WORK TO COMPLETE –
Lines with the word "book" in them are the ones to copy from the records.

SOURCE MATERIAL –
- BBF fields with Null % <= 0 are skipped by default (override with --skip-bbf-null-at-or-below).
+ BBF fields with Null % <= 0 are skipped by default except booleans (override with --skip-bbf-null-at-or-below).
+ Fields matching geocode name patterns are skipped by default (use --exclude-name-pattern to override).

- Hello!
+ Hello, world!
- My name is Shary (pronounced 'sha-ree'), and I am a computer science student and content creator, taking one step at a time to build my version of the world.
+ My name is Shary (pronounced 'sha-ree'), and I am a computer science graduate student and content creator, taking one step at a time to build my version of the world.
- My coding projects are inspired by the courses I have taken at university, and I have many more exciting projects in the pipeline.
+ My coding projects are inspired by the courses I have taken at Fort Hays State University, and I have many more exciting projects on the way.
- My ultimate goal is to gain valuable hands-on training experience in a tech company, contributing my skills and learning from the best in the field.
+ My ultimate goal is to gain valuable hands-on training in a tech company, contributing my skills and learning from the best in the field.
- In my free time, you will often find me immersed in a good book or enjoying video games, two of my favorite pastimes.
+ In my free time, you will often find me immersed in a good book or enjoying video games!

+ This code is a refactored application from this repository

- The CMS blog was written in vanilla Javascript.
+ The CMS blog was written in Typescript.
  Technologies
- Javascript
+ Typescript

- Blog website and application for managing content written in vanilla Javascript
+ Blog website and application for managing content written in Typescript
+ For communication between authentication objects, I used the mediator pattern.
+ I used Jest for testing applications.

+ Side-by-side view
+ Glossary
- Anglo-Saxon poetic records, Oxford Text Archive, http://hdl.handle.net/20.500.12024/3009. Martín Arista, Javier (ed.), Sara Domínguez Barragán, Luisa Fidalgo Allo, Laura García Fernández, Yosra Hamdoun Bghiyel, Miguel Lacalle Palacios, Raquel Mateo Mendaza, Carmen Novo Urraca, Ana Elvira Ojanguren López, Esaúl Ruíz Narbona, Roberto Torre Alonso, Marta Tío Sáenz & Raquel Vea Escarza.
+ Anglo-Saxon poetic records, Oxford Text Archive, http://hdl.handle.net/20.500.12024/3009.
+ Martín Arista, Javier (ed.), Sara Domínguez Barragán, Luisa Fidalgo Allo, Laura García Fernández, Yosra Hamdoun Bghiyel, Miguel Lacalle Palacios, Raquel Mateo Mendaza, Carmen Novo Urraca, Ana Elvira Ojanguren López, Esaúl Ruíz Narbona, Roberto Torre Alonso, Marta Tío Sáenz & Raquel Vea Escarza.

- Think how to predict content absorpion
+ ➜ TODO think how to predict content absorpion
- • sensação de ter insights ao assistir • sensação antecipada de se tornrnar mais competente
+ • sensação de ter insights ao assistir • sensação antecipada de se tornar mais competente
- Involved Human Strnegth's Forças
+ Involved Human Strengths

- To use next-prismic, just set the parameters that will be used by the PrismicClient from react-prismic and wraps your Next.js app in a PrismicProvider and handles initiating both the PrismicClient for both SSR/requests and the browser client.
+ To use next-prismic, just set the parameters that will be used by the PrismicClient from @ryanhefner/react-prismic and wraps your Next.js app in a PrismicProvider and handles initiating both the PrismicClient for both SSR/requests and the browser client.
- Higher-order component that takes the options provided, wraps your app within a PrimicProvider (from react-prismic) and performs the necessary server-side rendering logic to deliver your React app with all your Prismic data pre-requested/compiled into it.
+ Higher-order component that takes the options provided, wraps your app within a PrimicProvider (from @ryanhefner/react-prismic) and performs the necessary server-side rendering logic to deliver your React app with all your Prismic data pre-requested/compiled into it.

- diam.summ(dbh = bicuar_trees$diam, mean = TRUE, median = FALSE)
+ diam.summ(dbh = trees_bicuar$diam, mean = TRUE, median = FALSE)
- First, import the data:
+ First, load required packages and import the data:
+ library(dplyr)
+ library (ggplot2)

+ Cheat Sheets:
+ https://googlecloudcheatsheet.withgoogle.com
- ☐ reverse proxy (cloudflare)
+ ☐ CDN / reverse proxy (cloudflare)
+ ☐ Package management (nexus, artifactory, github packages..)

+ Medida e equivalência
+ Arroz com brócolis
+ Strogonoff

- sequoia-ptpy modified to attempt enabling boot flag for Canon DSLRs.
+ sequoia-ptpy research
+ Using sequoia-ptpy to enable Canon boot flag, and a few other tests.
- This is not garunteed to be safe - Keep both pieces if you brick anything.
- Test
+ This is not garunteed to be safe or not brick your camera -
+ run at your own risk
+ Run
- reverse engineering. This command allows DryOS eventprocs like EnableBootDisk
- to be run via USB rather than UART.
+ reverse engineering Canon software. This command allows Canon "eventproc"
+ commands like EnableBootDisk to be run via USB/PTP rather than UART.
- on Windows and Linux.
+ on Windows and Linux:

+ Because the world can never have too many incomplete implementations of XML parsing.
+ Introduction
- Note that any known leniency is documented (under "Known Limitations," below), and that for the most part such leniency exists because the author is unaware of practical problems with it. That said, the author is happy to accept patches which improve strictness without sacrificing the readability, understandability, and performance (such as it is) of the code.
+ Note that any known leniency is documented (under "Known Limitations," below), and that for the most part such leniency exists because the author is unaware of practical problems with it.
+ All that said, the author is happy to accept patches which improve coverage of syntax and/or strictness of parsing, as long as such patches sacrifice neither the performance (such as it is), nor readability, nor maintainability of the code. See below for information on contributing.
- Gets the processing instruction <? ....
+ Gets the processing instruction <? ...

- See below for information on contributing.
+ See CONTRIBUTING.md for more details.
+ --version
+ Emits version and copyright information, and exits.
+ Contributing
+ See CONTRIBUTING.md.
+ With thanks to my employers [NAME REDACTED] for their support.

TASK ANSWER –
- In my free time, you will often find me immersed in a good book or enjoying video games, two of my favorite pastimes.
+ In my free time, you will often find me immersed in a good book or enjoying video games!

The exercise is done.